ITT’s adjusted segment margin in Q3 will improve sequentially to the high-teen range with margin expansion led by IP and CCT. We expect MT margins to inflect from Q2, given the firming of our pricing benefits and easing commodity cost. This will drive adjusted EPS growth in Q3 of roughly 20% year-over-year.

With that, let me pass it back to Luca to wrap up.

Luca Savi

Thanks, Emmanuel.

Before jumping into Q&A I want to recap a few key points. We are encouraged by the strong demand across the portfolio and by our team’s ability to deliver for our customers and outperform in all our businesses. Thanks to this performance, ITT built a robust backlog that we provide the runway for growth in 2022 and 2023.

On pricing. Our actions are ramping with particular strength in friction. We have reached agreements with the majority of our OE customers which provide good visibility to profitable growth over the long term. And we are making significant progress at IP and CCT, that we begin to accelerate in the second half of 2022. Our un-weathering focus on continuous improvement remains, we are working daily to improve our operations and replicate the success at MT in our two segments.

And finally, we are executing all elements of our capital deployment plan, while continuing to invest in the business. As ever, it has been my pleasure speaking with you all this morning and we will happily take your questions now. Please open the line for Q&A.

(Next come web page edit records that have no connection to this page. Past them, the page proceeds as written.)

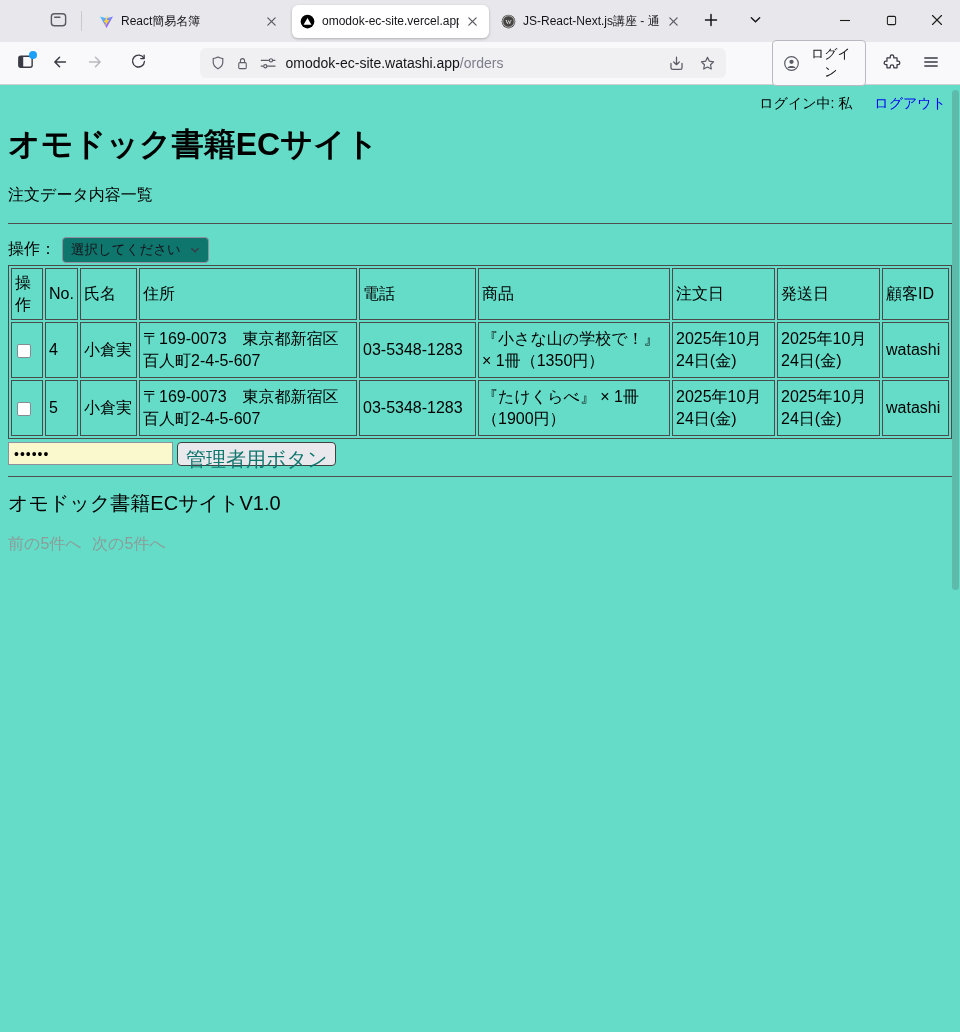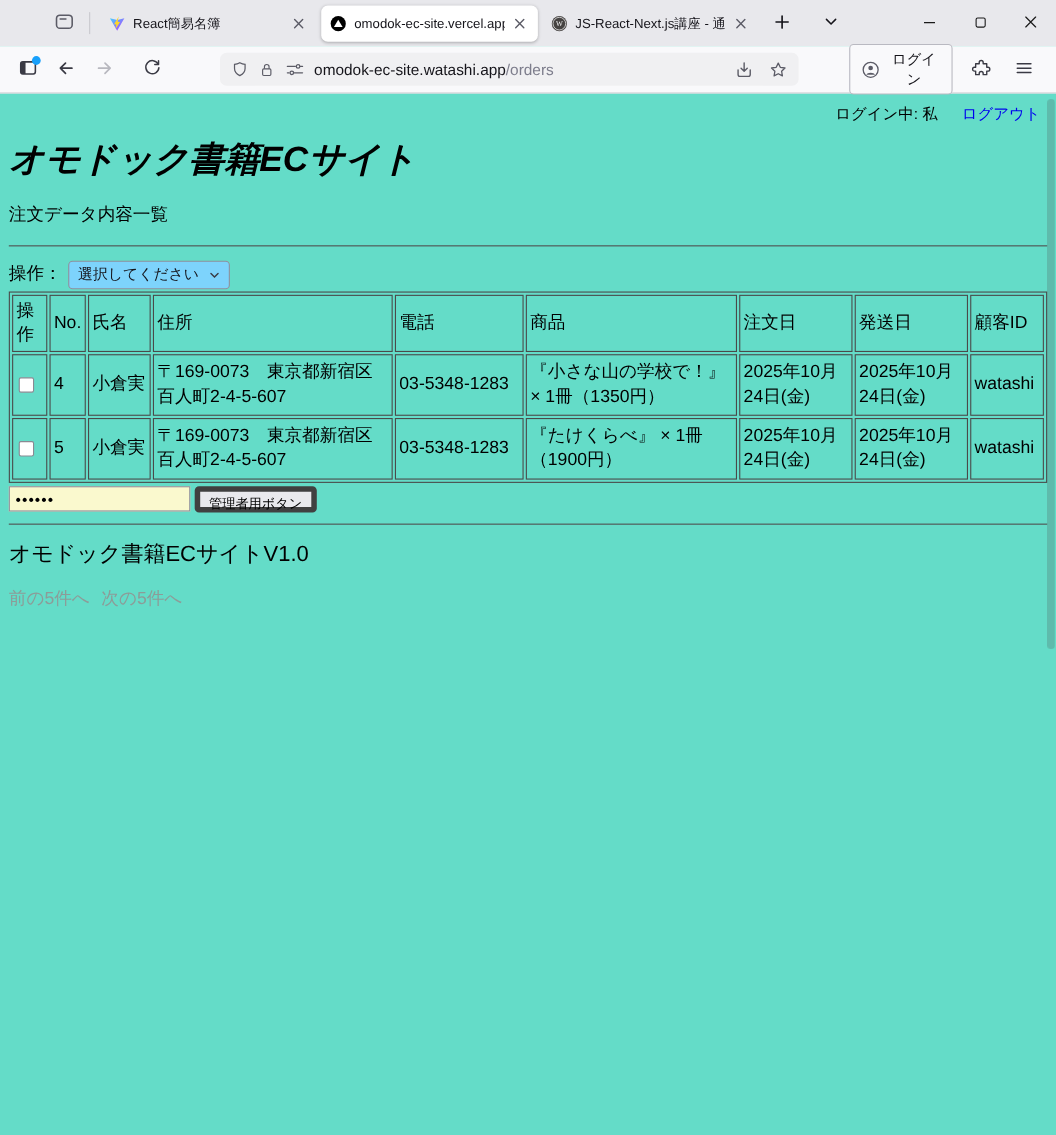"オモドック書籍ECサイト" h1.page-title { font-style: italic -> none }
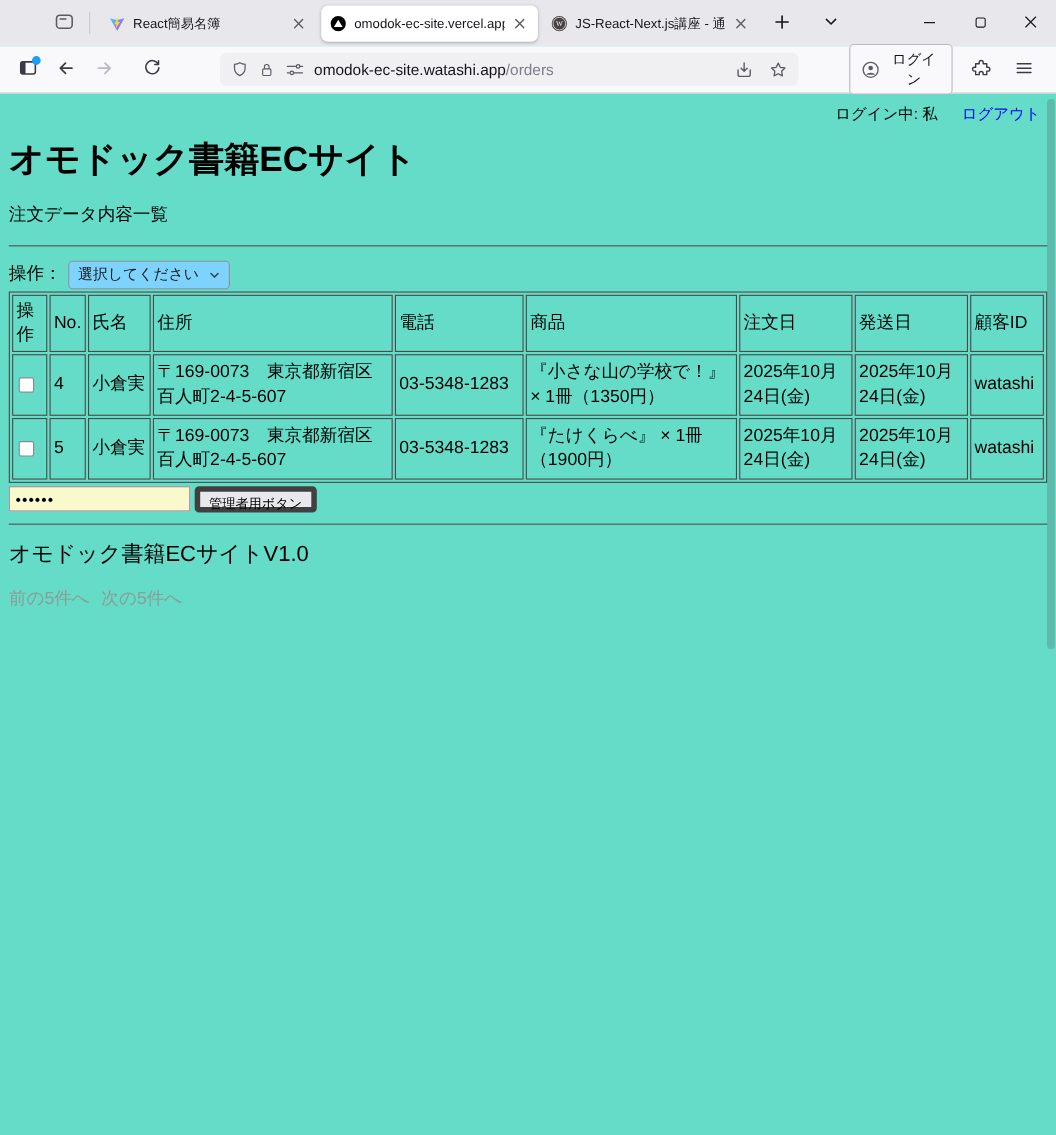"選択してください" .op-select { background: #7dd3fc -> #0f766e }
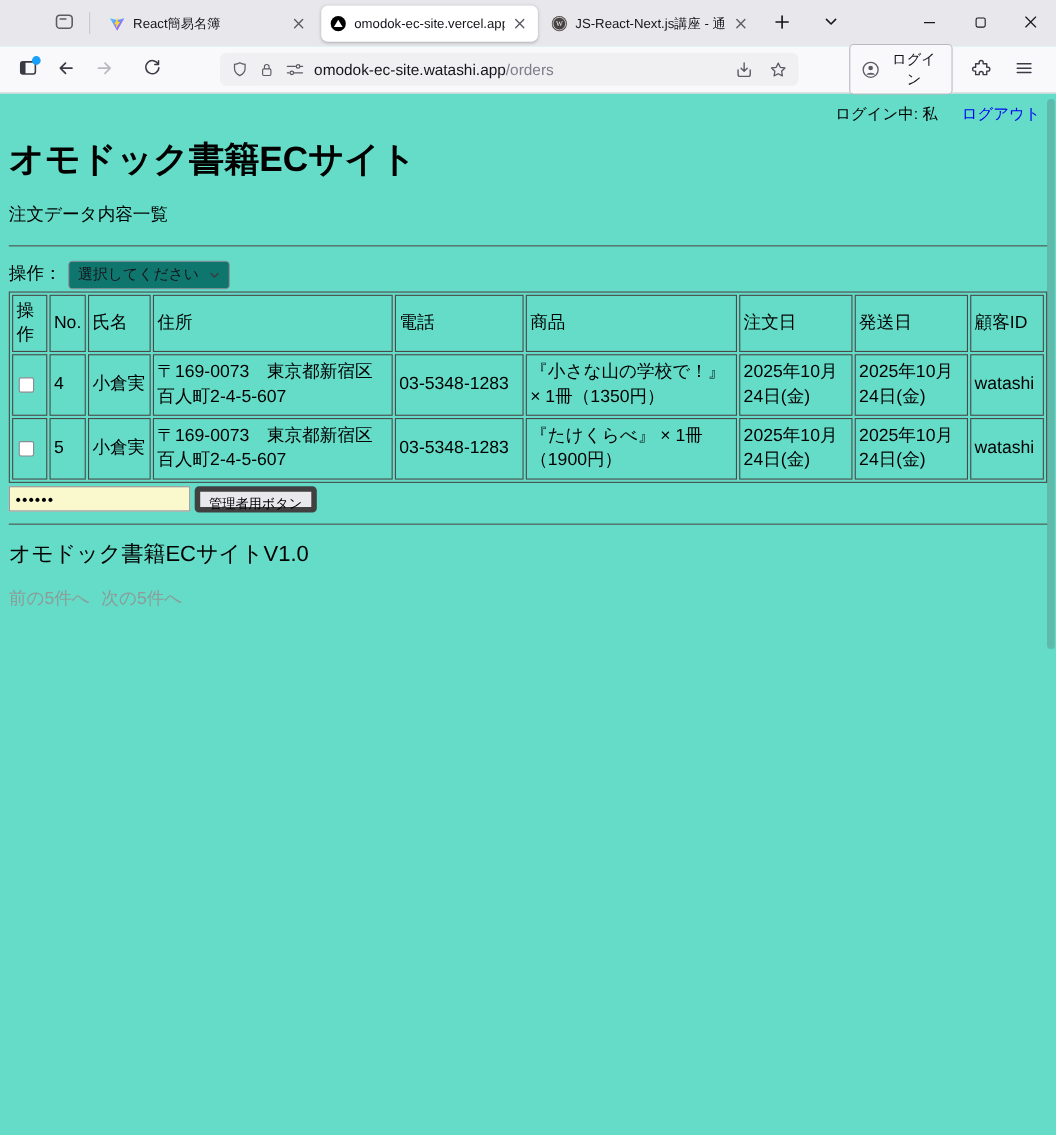"管理者用ボタン" .admin-btn { border: 5px solid #404040 -> 1px solid #404040; color: #000000 -> #0f766e; font-size: 12px -> 20px }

Question-and-Answer Session

Operator

[Operator Instructions] Our first question comes from Mike Halloran with Baird. Your line is open.

Mike Halloran

So Luca you guys gave great context and how you’re looking at the auto market. So we’ve always been a little bit more conservative than the trend line there. So maybe you could talk a little bit of how you see the recovery cadence going, what it means for this year, what it means for next year? Obviously ITT differentiation versus what those end markets look like, but any color you could give there would be great.

Luca Savi

Sure. So let me start saying that ITT outperformed the market in Q2 and we expect to outperform the market also this year like we have done in the last 10 years. But we’re talking specifically about the market — the market in Q2 was really flat year-over-year after a Q1 that was down. And if you look at the 2022 projection is probably we are looking at in the region of 20 — 80, 80.5million vehicle produced. A growth of 4% to 4.5% for the year.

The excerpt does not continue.